(Stored data)
══════

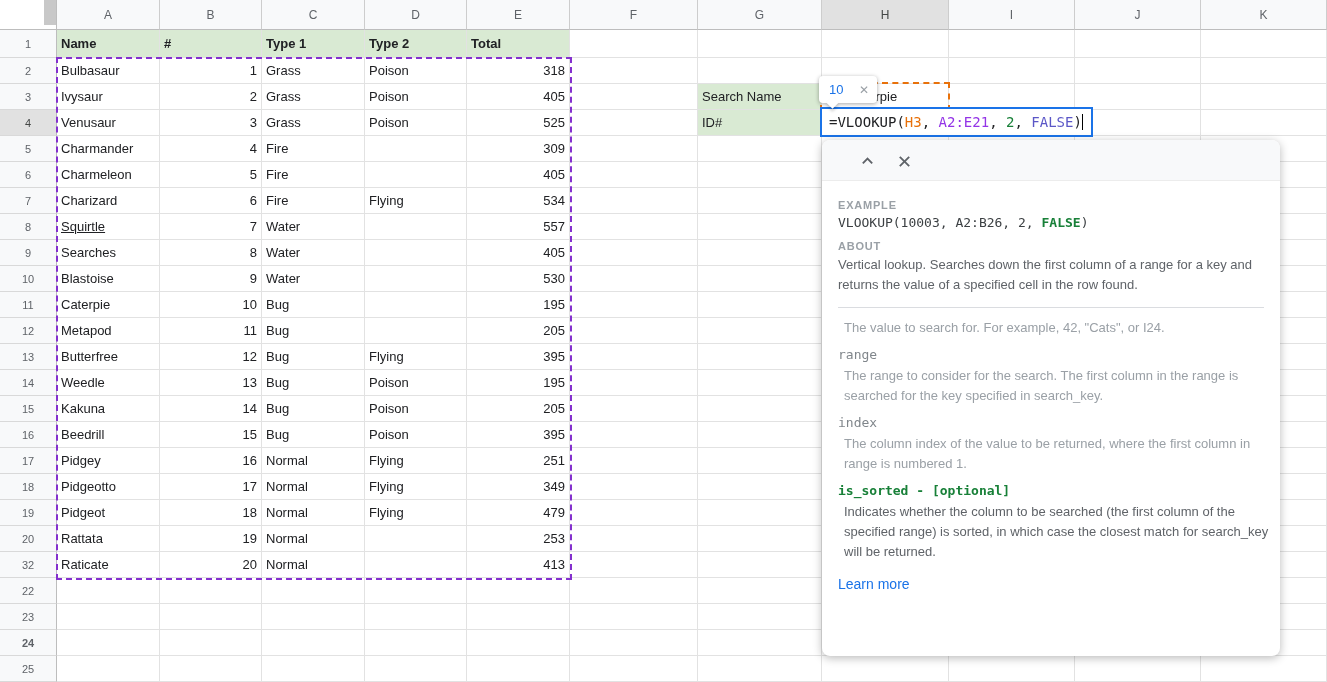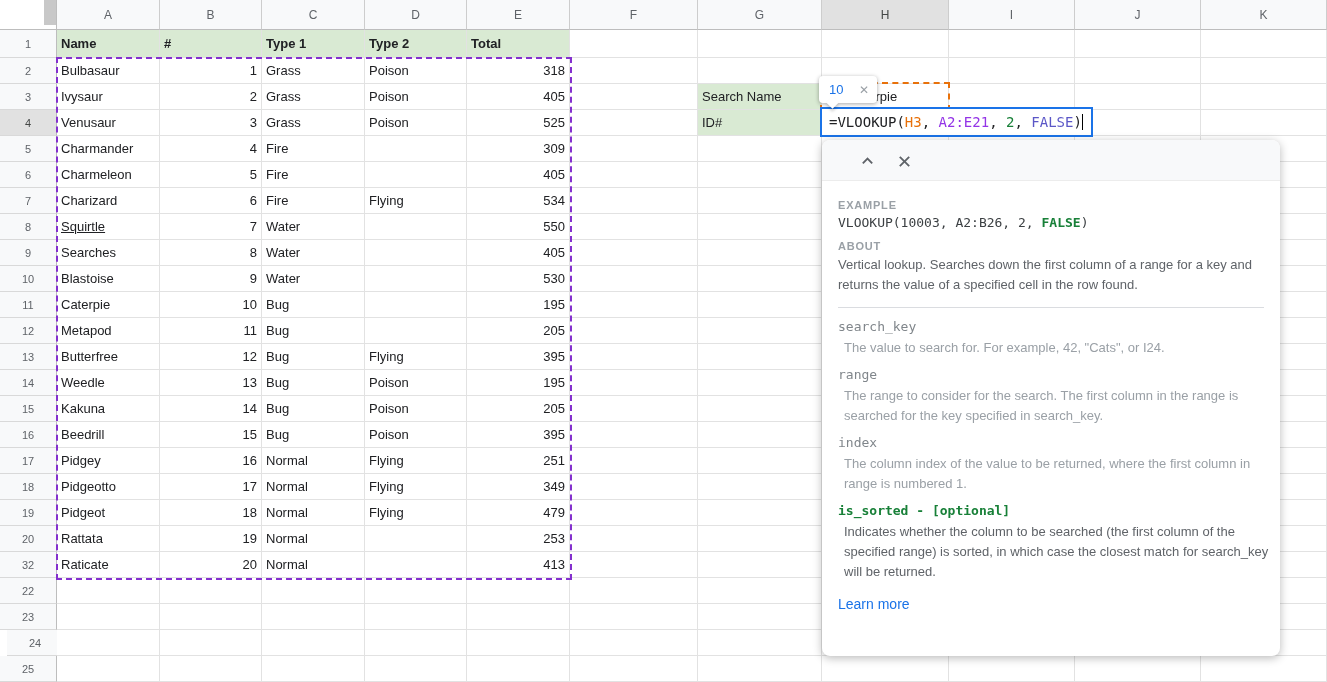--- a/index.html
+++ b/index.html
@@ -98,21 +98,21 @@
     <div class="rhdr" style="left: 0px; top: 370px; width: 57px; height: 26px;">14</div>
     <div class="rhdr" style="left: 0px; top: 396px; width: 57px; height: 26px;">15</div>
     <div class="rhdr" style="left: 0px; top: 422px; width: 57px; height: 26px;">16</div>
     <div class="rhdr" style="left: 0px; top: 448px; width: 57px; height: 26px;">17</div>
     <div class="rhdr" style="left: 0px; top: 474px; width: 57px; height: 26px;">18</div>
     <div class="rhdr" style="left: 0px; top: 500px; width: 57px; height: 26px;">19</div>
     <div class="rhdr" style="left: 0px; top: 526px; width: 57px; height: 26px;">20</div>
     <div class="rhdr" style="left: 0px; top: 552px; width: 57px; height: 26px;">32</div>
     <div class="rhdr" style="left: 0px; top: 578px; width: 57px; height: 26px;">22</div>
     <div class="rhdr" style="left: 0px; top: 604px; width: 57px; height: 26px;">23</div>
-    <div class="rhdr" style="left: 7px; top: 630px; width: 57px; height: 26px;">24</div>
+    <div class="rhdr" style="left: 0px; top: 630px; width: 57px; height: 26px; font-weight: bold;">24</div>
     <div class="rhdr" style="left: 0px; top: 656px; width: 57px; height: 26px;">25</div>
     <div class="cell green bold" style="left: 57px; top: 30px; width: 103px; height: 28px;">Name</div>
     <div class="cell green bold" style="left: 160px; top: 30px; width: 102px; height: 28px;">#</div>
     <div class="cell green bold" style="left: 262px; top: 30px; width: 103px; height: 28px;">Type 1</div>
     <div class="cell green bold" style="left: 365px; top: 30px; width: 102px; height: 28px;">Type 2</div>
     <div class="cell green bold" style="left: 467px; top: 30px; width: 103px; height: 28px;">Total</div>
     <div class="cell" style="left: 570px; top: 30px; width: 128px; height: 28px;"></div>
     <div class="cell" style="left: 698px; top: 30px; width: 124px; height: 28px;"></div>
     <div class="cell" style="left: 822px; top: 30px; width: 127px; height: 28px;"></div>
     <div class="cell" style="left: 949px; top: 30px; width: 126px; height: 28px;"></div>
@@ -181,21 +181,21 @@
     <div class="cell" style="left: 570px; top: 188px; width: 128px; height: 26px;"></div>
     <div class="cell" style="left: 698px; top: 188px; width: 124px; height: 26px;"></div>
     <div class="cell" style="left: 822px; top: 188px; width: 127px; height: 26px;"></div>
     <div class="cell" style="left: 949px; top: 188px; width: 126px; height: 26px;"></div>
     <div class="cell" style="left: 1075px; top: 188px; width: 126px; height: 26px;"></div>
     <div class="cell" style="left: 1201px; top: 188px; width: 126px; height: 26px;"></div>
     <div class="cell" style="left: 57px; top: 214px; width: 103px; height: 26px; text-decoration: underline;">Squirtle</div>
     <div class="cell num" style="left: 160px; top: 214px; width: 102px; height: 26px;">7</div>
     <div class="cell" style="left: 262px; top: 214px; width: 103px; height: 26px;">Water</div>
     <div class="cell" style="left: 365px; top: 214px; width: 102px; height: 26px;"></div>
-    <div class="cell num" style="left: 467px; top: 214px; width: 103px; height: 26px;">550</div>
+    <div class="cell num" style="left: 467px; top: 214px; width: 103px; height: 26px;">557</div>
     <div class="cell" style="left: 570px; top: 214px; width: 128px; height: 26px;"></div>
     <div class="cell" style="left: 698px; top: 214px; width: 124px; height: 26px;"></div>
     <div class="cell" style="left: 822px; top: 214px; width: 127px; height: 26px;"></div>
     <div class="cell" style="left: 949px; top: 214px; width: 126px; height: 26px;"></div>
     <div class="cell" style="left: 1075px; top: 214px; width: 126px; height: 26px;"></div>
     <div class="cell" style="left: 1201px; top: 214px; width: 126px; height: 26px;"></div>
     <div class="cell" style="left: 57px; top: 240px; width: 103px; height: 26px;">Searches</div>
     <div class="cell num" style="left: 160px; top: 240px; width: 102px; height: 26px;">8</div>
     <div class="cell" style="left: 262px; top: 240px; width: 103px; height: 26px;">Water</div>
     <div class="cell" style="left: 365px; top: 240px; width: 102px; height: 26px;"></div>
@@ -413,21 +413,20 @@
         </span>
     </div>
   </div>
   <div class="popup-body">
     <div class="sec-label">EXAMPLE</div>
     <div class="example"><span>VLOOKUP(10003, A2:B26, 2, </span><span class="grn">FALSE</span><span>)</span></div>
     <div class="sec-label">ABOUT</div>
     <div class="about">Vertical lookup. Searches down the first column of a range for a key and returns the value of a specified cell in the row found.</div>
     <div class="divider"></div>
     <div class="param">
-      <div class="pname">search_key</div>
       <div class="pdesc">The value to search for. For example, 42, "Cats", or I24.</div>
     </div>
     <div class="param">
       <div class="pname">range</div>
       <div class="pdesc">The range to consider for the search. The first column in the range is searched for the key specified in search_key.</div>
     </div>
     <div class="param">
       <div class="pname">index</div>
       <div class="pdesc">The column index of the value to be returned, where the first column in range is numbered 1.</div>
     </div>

══════

Keep the pictures out and repeat exactly the lines from the beginning of the data through the line that contains "7px; top: 630px;", both ends included.

EXPECTED ANSWER |
--- a/index.html
+++ b/index.html
@@ -98,21 +98,21 @@
     <div class="rhdr" style="left: 0px; top: 370px; width: 57px; height: 26px;">14</div>
     <div class="rhdr" style="left: 0px; top: 396px; width: 57px; height: 26px;">15</div>
     <div class="rhdr" style="left: 0px; top: 422px; width: 57px; height: 26px;">16</div>
     <div class="rhdr" style="left: 0px; top: 448px; width: 57px; height: 26px;">17</div>
     <div class="rhdr" style="left: 0px; top: 474px; width: 57px; height: 26px;">18</div>
     <div class="rhdr" style="left: 0px; top: 500px; width: 57px; height: 26px;">19</div>
     <div class="rhdr" style="left: 0px; top: 526px; width: 57px; height: 26px;">20</div>
     <div class="rhdr" style="left: 0px; top: 552px; width: 57px; height: 26px;">32</div>
     <div class="rhdr" style="left: 0px; top: 578px; width: 57px; height: 26px;">22</div>
     <div class="rhdr" style="left: 0px; top: 604px; width: 57px; height: 26px;">23</div>
-    <div class="rhdr" style="left: 7px; top: 630px; width: 57px; height: 26px;">24</div>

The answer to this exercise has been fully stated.